Both this and last week’s Gospels can cause a person to think about Jesus as CS Lewis had. Jesus (when it comes right down to it) was one of three realities: He was insane. He was a liar. He is what He said He was…the Son of God. (“You must make your choice. Either this man was, and is, the Son of God, or else a madman or something worse. You can shut Him up for a fool, you can spit at Him and kill Him as a demon, or you can fall at His feet and call Him Lord and God…but let us not come with any patronizing nonsense about His being a great human teacher. He has not left that open to us. He did not intend to.” from Mere Christianity)
One of the insights we all grapple with is that we are not in control of so many things in our personal lives, in the lives of those we love, and in the lives of our country and our world. Peace only comes when we rise above the frustration, disappointment, anger, and vengeful thoughts that fill our minds when things do not work out the way we think they should. I have been reading a book quoting Henri Nouwen who had this profound thought: “Keep your eyes fixed on the Prince of Peace, Who doesn’t cling to His Divine Power, Who refuses to turn stones into bread, jump from great heights, and rule with great power. See the One Who touches the lame, the crippled, and the blind; Who speaks words of forgiveness and encouragement; Who dies alone, rejected and despised. Keep your eyes on Him Who becomes poor with the poor, weak with the weak…and Who is rejected with the rejected. That one, Jesus, is the source of all peace.” Was Jesus able to find peace in this world and, even more bring peace into our world? Of course He found peace, the peace that came from the prevailing thread revealed throughout the Old Testament Scriptures and the four Gospels – God never takes no for an answer. God never gives up on us. God never stops reaching out to us. His love is divine, merciful, unconditional, and life giving. Jesus experienced rejection in the form of not being welcomed from the first moment He came forth from Mary’s womb (you know…there was no room for them at the inn). After bringing joy to the shepherds in the area who responded to the angel’s announcement about Jesus’ birth, and to the Magi with their humble, grateful gifts…Joseph had to take Mary and Jesus and flee to Egypt to escape King Herod’s attempt to kill Jesus. Rejection that caused Him to be a refugee did not stop Him from coming back to God’s chosen people…His people…the Jews.
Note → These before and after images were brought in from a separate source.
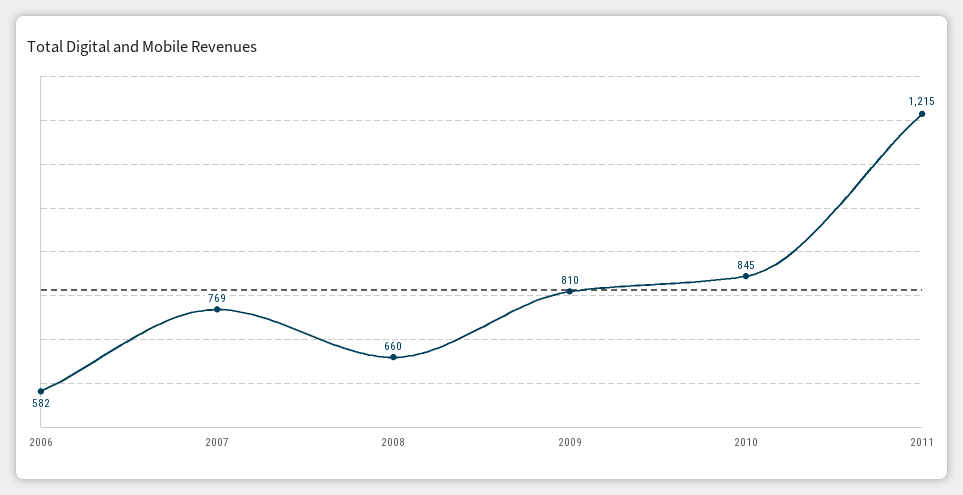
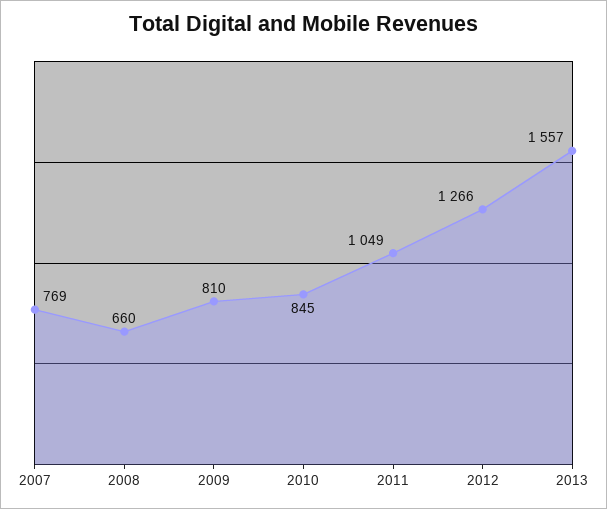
2006: 582 -> none
2011: 1215 -> 1049
2012: none -> 1266
2013: none -> 1557

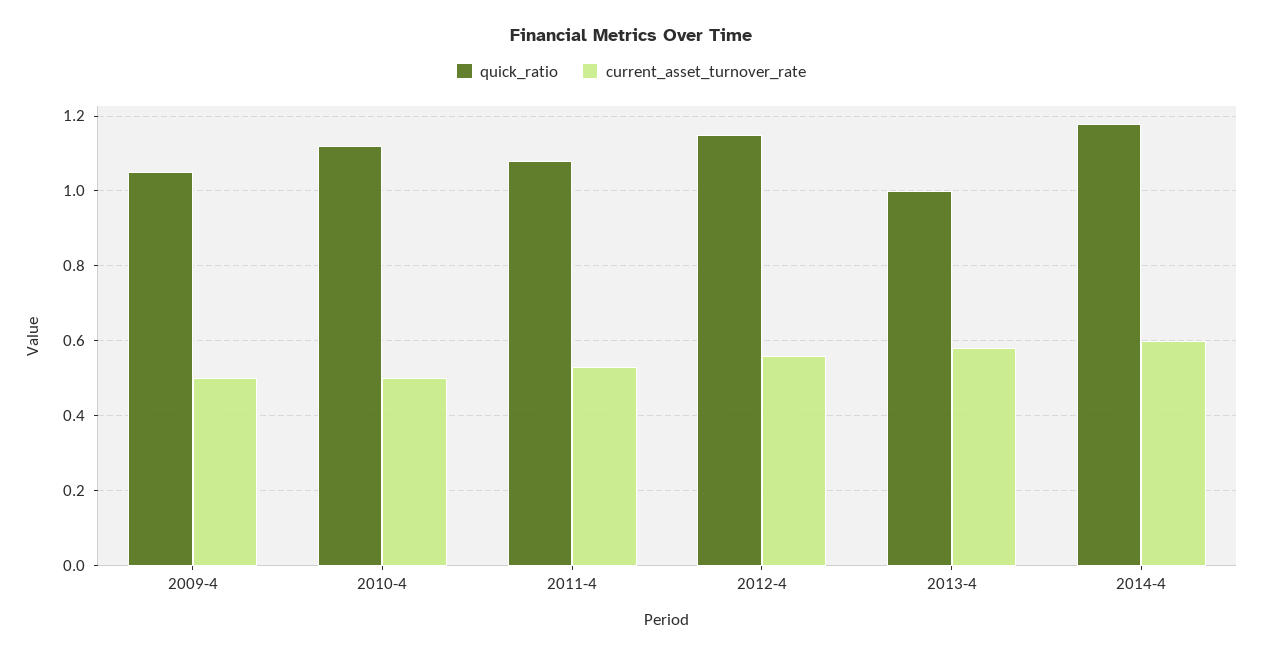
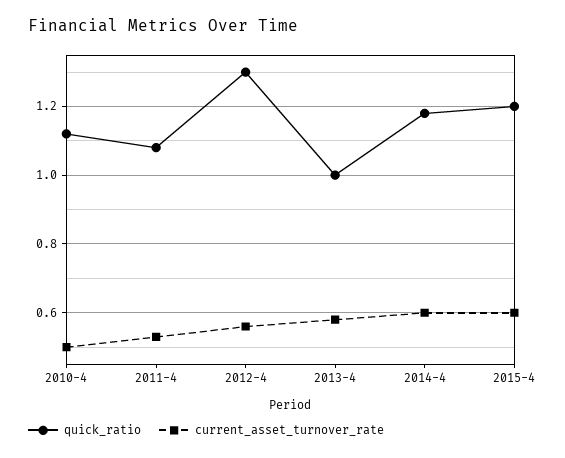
quick_ratio, 2009-4: 1.05 -> none
current_asset_turnover_rate, 2009-4: 0.5 -> none
quick_ratio, 2012-4: 1.15 -> 1.3
quick_ratio, 2015-4: none -> 1.2
current_asset_turnover_rate, 2015-4: none -> 0.6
When I conclude my morning prayers, I like to reflect on the paradox of the Jesus Christ that Lewis presented…he is great in giving me the hope, inspiration, and the foundation to rise above frustration, disappointment, anger, and vengeful thoughts as I start the day. (Sure, at times I do not always succeed…but the lack of success or right judgment are lessened and the next day I once again have hope.) After praying morning prayer in the breviary, I read the Paradoxical Commands that come from a book by Kent Keith entitled “Anyway.” (St. [Mother] Teresa of Calcutta had these hanging in an office she used.) I read them thinking about how Jesus lived them. The Paradoxical Commands are a good guide that will help us find the peace Jesus came to bring into our daily lives, a good guide to commit ourselves as we leave the Easter Season (and think of the lessons of this week’s Gospel). The Paradoxical Commands:
People are unreasonable, illogical and
self-centered. Love them anyway.
If you do good, people will accuse you of selfish
and ulterior motives. Do good anyway.
If you are successful, you will win false friends and
true enemies. Succeed anyway.
The good you do will be forgotten tomorrow.
Do good anyway.
Honesty and frankness make you vulnerable. Be
honest and frank anyway.
What you spend years building may be
destroyed overnight. Build anyway.
People really need help. They may attack you if
you help them. Help people anyway.
Give the world the best you have and you may be
repaid with indifference. Give the world the
best you can anyway.
As the Fortnight of Freedom 2017 comes to a close, as a nation of faithful Catholics and Christians, we continue our prayers for our United States. There are so many who are confused and misguided with the lies of “choice” and “conscience”.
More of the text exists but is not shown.